*WORK INSTRUCTIONS:*
The data below holds the lines to copy: everything from the line containing "(3) Where the" to the line containing "far side of the carriageway.", both ends included, set down exactly.

*MATERIAL FOR THIS TASK:*
--
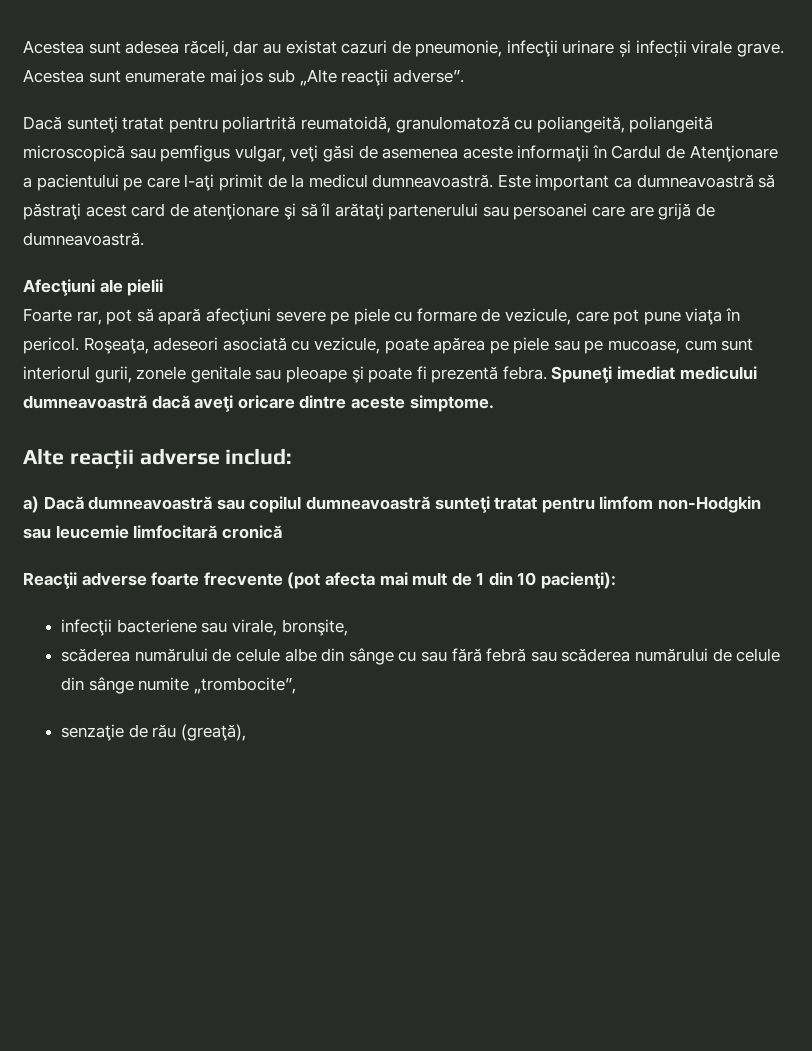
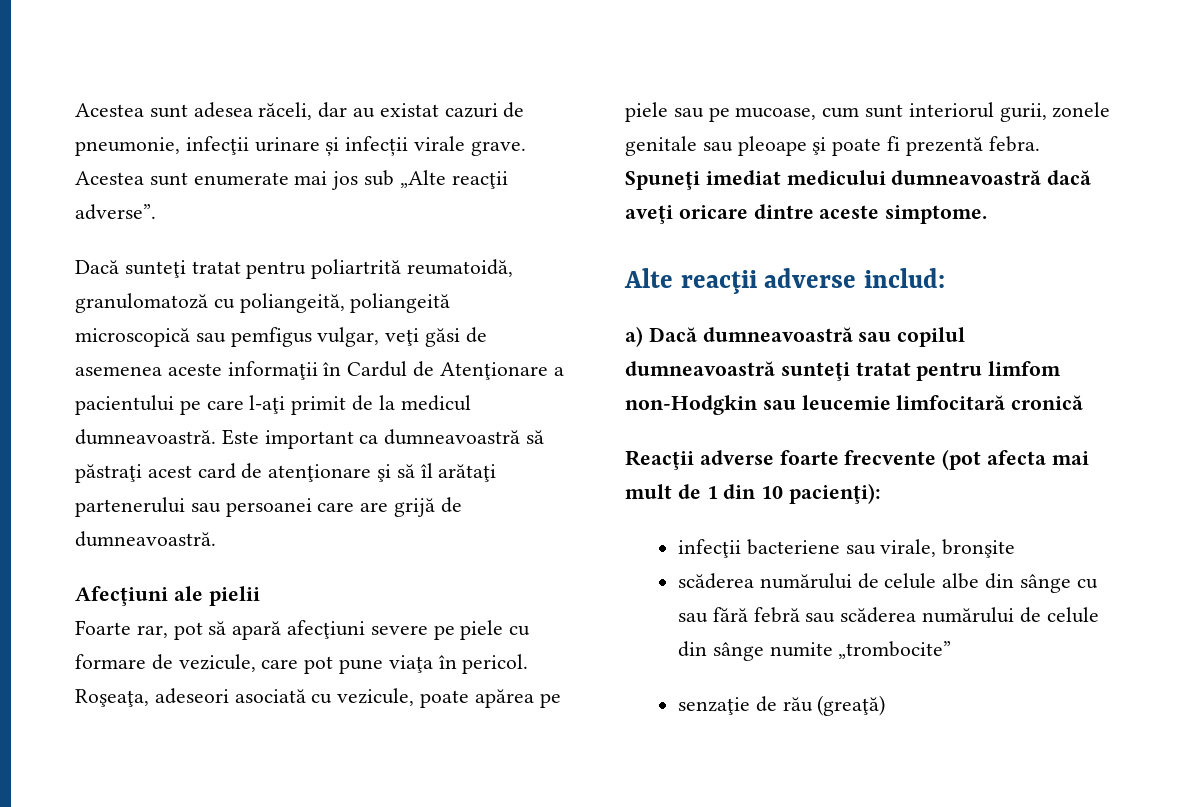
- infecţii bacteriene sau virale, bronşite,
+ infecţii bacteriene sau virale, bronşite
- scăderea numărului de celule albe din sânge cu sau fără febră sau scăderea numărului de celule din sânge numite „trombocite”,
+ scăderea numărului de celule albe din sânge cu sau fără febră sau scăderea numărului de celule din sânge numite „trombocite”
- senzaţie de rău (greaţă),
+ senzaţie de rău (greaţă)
--
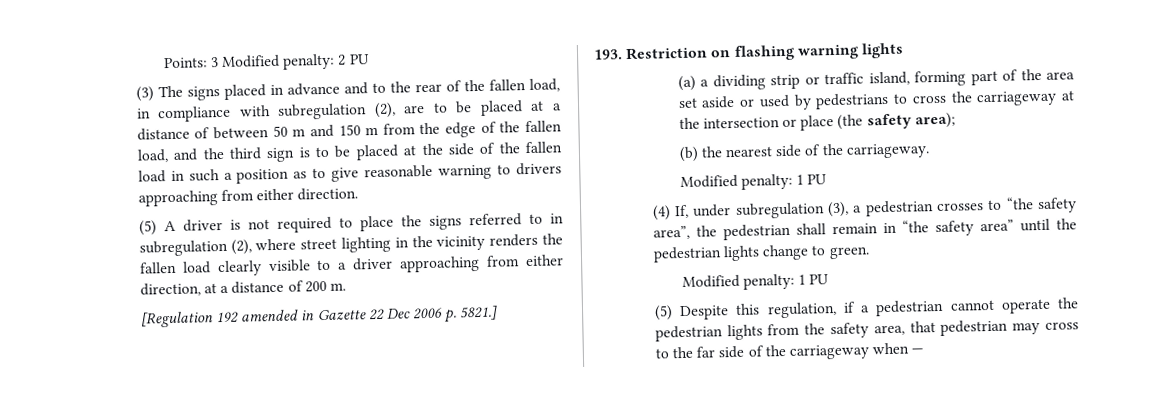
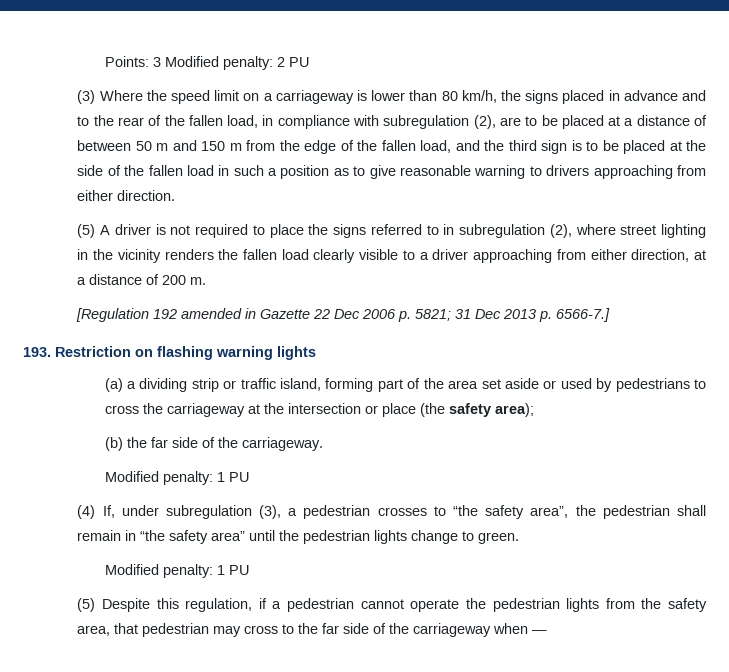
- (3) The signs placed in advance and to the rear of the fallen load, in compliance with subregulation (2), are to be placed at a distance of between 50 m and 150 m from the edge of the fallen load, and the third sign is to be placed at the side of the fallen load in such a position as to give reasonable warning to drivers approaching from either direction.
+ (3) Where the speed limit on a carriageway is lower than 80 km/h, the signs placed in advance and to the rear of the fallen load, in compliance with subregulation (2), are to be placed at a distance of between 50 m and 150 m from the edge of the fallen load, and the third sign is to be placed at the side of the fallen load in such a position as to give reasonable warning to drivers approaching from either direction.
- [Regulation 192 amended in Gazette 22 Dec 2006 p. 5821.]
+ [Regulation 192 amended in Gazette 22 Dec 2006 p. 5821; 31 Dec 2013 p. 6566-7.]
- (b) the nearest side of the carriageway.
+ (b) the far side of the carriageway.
--
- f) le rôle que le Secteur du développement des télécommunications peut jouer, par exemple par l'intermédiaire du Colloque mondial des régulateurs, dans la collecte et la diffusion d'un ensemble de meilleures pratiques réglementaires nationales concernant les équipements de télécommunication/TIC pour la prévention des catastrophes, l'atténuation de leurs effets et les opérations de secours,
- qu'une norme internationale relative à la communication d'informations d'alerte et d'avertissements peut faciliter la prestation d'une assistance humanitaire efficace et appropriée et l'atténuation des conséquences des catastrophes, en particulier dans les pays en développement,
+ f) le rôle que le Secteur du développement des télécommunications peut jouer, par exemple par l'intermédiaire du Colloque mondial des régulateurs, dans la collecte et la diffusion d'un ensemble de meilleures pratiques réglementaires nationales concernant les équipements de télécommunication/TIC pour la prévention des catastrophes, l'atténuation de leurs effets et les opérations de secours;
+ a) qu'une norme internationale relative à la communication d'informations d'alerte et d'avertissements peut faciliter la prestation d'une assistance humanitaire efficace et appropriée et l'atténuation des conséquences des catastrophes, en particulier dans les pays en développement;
--
*ANSWER BOX:*
+ (3) Where the speed limit on a carriageway is lower than 80 km/h, the signs placed in advance and to the rear of the fallen load, in compliance with subregulation (2), are to be placed at a distance of between 50 m and 150 m from the edge of the fallen load, and the third sign is to be placed at the side of the fallen load in such a position as to give reasonable warning to drivers approaching from either direction.
- [Regulation 192 amended in Gazette 22 Dec 2006 p. 5821.]
+ [Regulation 192 amended in Gazette 22 Dec 2006 p. 5821; 31 Dec 2013 p. 6566-7.]
- (b) the nearest side of the carriageway.
+ (b) the far side of the carriageway.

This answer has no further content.